The same pattern appears in JavaScript with Webpack or Vite, in Ruby with Rails, in Java with Spring Boot. Any framework that does heavy initialisation at import/startup time will penalise test suites that import the world for every test. The solution is always the same: lazy imports, dependency injection, and strategic sharding.
When to Optimise Startup vs Execution
Most developers optimise test execution time first. They parallelise, they mock slow dependencies, they cache database fixtures. Those optimisations help, but they're optimising the wrong bottleneck if your startup time is 20 seconds and your test execution time is 10 minutes. Halving execution time saves 5 minutes. Halving startup time saves 5 minutes per shard.

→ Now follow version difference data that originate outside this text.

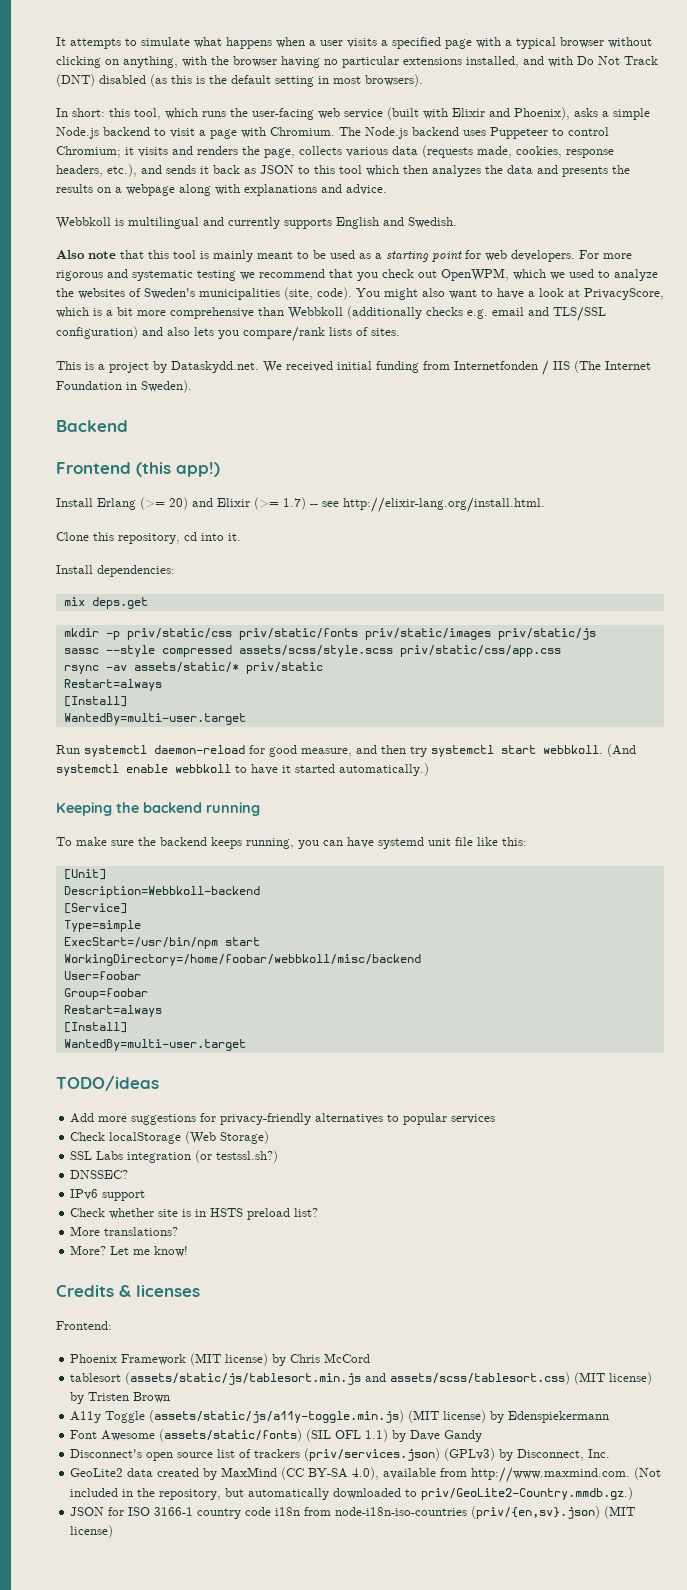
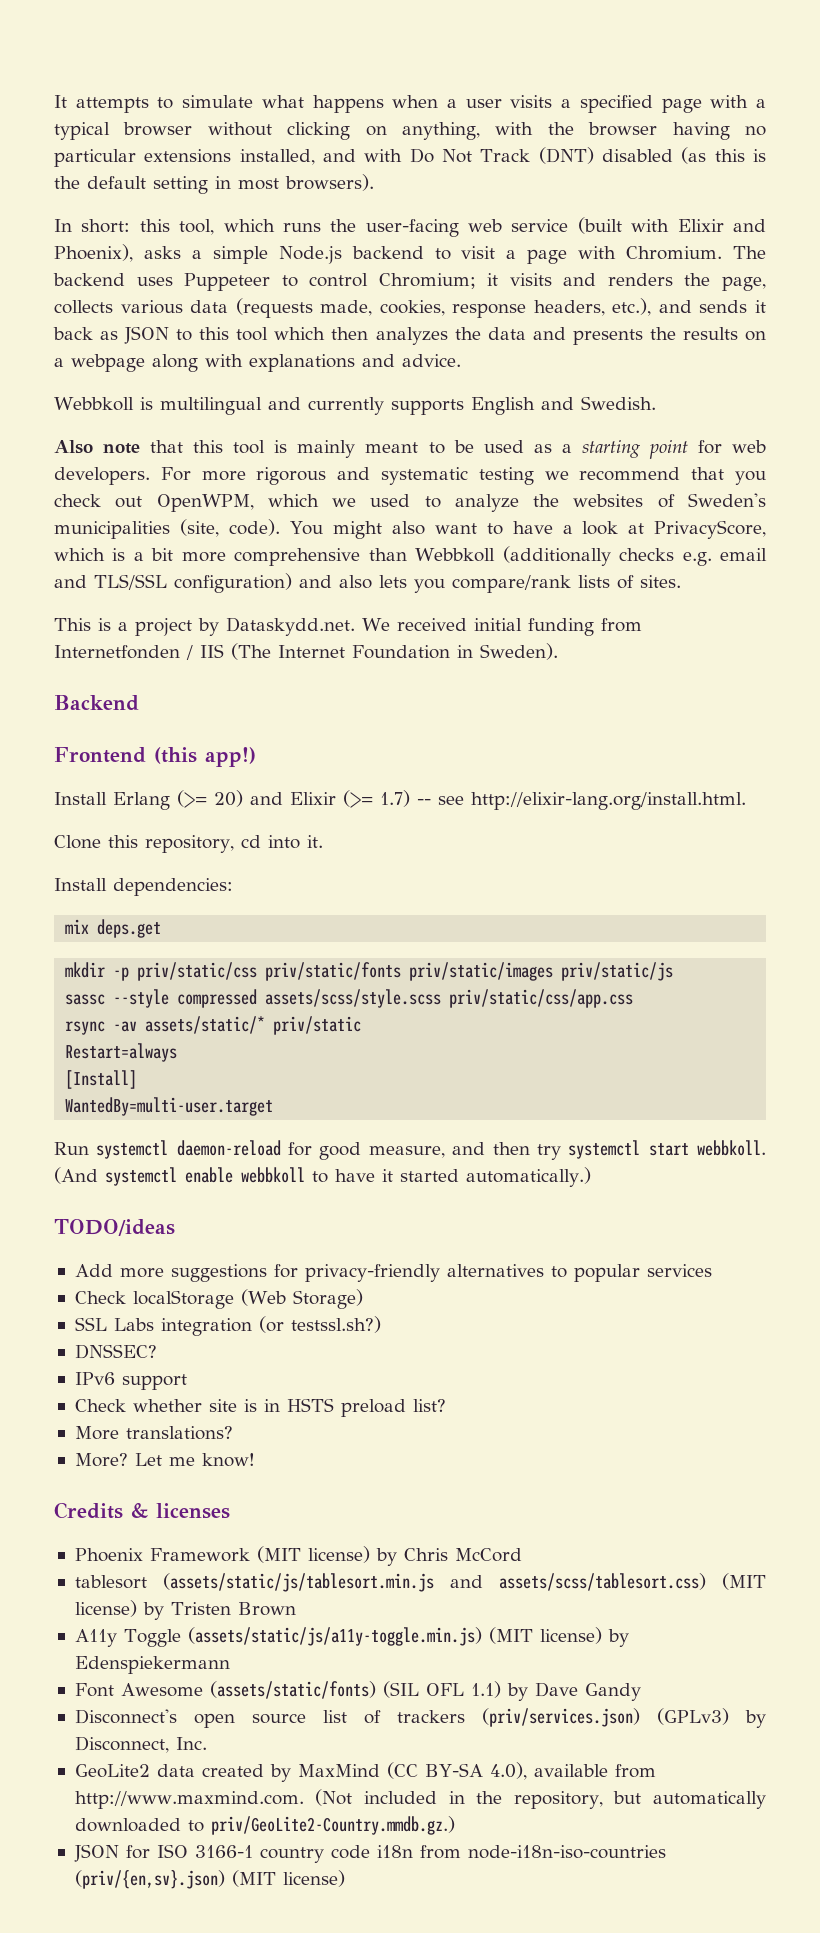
[365,127,408,139] Node.js -> (766, 252) none
[56,802,260,816] [56,837,527,849] [63,869,106,880] [63,886,260,898] [63,903,127,914] [63,920,141,932] [63,937,260,949] [63,954,421,966] [63,971,141,980] [63,988,148,1000] [63,1005,162,1017] [63,1022,127,1033] [63,1039,246,1051] // Keeping the backend running // To make sure the backend keeps running, you can have systemd unit file like this: // [Unit] // Description=Webbkoll-backend // [Service] // Type=simple // ExecStart=/usr/bin/npm start // WorkingDirectory=/home/foobar/webbkoll/misc/backend // User=foobar // Group=foobar // Restart=always // [Install] // WantedBy=multi-user.target -> (591, 1177) none
[56,1321,112,1330] // Frontend: -> (230, 1511) none

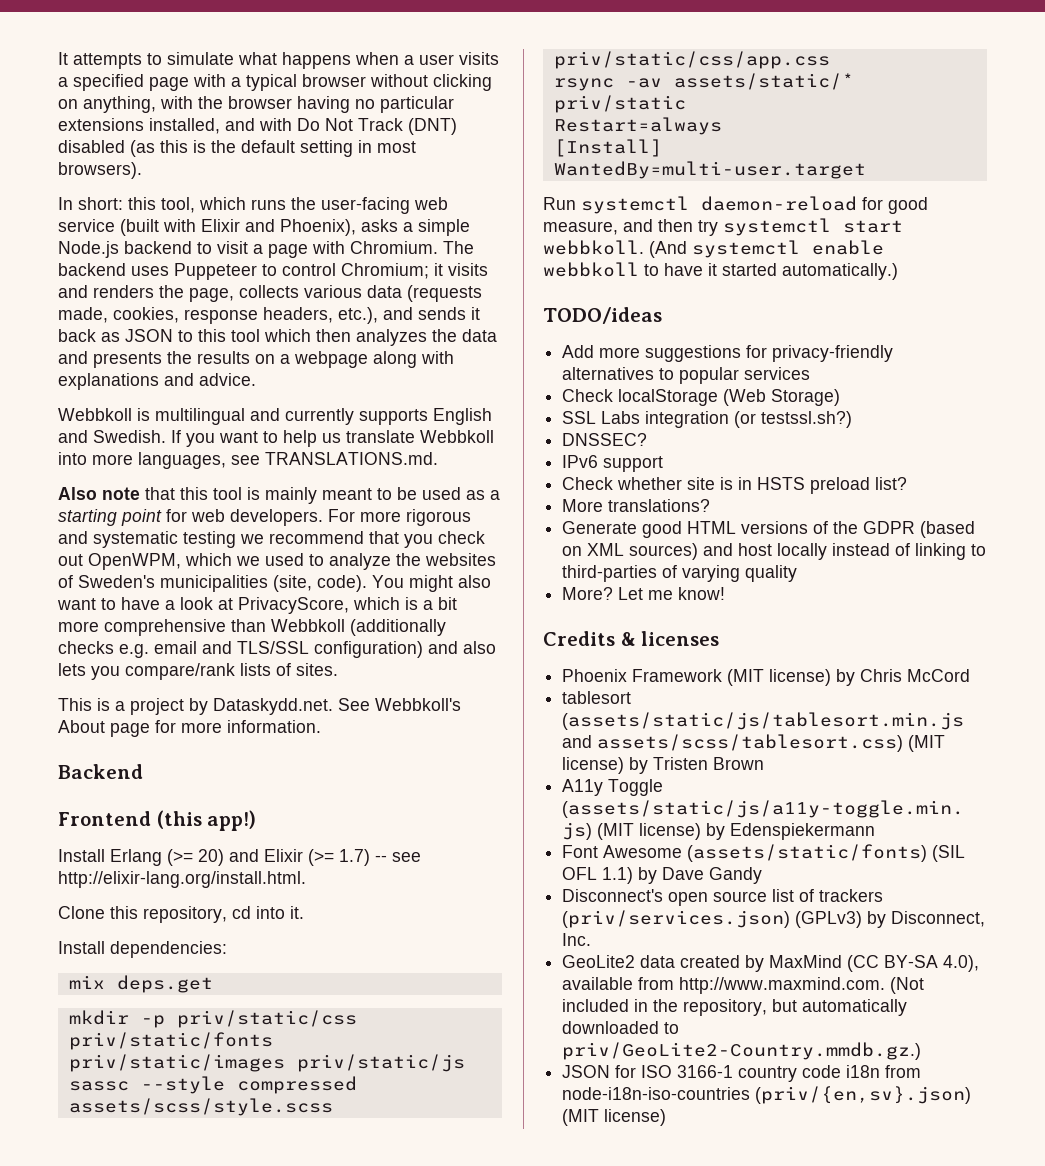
(656, 403) none -> [171,430,494,447] [58,452,438,469] If you want to help us translate Webbkoll into more languages, see TRANSLATIONS.md.
[362,618,642,636] [54,643,558,660] We received initial funding from Internetfonden / IIS (The Internet Foundation in Sweden). -> [338,698,461,711] [58,720,321,737] See Webbkoll's About page for more information.
(233, 1433) none -> [562,521,976,538] [562,543,987,560] [562,565,798,582] // Generate good HTML versions of the GDPR (based on XML sources) and host locally instead of linking to third-parties of varying quality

The heuristic: if adding more parallelism doesn't reduce wall-clock time, your bottleneck is startup. Profile the import chain, find the heavy dependencies, and make them lazy. If parallelism does help but you're still hitting resource limits (CPU, memory, I/O), strategic sharding beats infinite parallelism.
What This Means for CI Budgets
CI time is expensive. GitHub Actions, CircleCI, GitLab CI - they all charge per minute. A 20-minute CI run costs twice as much as a 10-minute run. If your team merges ten PRs a day, that's 200 minutes saved per day, 1,000 minutes per week, 52,000 minutes per year. At typical CI pricing, that's thousands of dollars saved just by optimising imports.
It's also a developer experience problem. A 20-minute CI run means developers wait 20 minutes for feedback. A 10-minute run means they get feedback while the context is still in their head. That's the difference between staying in flow and switching tasks. Faster CI isn't just cheaper - it's more humane.